▸ Supplied records:
···

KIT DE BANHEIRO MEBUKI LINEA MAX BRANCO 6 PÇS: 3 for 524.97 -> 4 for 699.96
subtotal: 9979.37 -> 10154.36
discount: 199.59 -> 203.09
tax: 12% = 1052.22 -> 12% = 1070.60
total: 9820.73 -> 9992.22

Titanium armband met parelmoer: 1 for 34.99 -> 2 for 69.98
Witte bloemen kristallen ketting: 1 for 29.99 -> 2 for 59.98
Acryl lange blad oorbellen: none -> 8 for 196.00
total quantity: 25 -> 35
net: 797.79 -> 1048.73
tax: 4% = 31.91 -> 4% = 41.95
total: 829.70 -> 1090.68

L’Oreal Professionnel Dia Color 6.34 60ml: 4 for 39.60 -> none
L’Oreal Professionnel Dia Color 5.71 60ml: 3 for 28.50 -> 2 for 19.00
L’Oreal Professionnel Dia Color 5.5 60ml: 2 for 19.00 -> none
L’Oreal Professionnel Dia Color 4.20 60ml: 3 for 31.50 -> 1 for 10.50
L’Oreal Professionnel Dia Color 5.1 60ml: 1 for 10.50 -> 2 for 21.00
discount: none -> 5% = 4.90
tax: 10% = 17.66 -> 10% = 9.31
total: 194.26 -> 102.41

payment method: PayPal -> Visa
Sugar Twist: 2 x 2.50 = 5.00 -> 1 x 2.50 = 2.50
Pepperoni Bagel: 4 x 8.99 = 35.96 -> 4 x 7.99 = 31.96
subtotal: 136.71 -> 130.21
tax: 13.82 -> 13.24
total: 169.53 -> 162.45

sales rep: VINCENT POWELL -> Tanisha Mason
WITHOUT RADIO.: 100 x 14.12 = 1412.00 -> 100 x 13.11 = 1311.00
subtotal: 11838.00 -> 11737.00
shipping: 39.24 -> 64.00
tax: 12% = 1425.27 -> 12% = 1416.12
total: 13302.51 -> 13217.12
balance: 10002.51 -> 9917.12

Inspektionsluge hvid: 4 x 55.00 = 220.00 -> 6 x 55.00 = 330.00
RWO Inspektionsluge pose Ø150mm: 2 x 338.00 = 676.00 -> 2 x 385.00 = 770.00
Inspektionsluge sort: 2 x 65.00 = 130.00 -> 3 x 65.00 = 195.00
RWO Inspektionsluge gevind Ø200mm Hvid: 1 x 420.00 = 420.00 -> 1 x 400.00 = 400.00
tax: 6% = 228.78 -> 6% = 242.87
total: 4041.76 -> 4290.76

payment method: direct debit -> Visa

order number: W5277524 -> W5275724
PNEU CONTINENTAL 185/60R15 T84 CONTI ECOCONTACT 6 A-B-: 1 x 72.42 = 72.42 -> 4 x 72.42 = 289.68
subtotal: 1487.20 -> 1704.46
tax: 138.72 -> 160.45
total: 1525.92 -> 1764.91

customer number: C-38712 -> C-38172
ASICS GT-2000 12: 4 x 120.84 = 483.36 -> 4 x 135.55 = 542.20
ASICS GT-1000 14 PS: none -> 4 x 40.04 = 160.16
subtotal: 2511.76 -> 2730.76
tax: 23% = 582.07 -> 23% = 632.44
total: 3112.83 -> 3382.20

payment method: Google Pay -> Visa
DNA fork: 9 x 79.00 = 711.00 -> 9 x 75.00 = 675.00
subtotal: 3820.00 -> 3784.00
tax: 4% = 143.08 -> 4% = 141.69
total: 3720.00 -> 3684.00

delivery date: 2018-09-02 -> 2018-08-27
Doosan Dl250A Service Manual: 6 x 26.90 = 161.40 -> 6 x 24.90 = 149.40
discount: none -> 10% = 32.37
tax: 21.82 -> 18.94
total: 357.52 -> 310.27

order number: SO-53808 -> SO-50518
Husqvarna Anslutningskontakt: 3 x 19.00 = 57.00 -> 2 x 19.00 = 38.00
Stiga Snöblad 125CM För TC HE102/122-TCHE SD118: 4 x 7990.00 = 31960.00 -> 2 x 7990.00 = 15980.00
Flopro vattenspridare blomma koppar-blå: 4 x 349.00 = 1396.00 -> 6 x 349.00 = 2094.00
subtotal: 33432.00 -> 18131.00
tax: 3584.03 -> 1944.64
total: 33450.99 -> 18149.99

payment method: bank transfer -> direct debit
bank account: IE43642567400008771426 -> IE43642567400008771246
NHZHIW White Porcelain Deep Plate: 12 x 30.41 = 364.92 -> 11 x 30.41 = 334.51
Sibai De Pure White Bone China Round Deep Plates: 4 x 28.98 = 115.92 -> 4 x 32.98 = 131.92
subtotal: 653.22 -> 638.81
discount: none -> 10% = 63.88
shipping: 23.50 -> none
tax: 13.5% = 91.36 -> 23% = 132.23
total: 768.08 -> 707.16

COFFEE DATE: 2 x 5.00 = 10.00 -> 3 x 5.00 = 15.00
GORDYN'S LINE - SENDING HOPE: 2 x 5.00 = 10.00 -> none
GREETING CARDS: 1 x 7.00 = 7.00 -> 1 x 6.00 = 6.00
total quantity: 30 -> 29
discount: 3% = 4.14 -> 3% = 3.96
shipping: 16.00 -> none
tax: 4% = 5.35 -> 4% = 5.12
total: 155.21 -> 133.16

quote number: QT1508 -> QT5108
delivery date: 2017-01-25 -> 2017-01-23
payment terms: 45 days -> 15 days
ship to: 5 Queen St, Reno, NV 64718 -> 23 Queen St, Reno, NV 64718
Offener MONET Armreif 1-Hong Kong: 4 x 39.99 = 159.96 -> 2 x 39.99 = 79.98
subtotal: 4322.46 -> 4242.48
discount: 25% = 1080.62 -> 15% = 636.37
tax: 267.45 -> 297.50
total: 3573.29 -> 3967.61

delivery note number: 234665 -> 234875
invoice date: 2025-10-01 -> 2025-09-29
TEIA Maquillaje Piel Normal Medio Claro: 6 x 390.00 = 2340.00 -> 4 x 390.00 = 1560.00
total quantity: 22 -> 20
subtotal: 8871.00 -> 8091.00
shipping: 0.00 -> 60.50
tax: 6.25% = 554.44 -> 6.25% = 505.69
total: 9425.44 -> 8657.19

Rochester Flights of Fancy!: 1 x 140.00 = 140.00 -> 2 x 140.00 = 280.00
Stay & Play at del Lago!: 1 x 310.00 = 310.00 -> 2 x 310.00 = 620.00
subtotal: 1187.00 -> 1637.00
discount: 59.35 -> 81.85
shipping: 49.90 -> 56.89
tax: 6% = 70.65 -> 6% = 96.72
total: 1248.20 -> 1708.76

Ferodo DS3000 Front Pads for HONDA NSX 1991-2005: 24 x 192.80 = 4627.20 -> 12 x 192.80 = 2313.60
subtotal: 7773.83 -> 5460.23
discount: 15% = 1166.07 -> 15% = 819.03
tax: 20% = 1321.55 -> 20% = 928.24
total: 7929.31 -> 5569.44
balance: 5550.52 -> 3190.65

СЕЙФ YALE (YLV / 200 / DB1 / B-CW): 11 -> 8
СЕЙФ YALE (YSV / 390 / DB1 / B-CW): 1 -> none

···

▸ Instructions for the task: Retype only the stretch of lines above starting at the one with "discount: none -> 10% = 63.88" and stopping at the one with "subtotal: 4322.46 -> 4242.48", exactly as written, with both kept.

▸ Result for this task:
discount: none -> 10% = 63.88
shipping: 23.50 -> none
tax: 13.5% = 91.36 -> 23% = 132.23
total: 768.08 -> 707.16

COFFEE DATE: 2 x 5.00 = 10.00 -> 3 x 5.00 = 15.00
GORDYN'S LINE - SENDING HOPE: 2 x 5.00 = 10.00 -> none
GREETING CARDS: 1 x 7.00 = 7.00 -> 1 x 6.00 = 6.00
total quantity: 30 -> 29
discount: 3% = 4.14 -> 3% = 3.96
shipping: 16.00 -> none
tax: 4% = 5.35 -> 4% = 5.12
total: 155.21 -> 133.16

quote number: QT1508 -> QT5108
delivery date: 2017-01-25 -> 2017-01-23
payment terms: 45 days -> 15 days
ship to: 5 Queen St, Reno, NV 64718 -> 23 Queen St, Reno, NV 64718
Offener MONET Armreif 1-Hong Kong: 4 x 39.99 = 159.96 -> 2 x 39.99 = 79.98
subtotal: 4322.46 -> 4242.48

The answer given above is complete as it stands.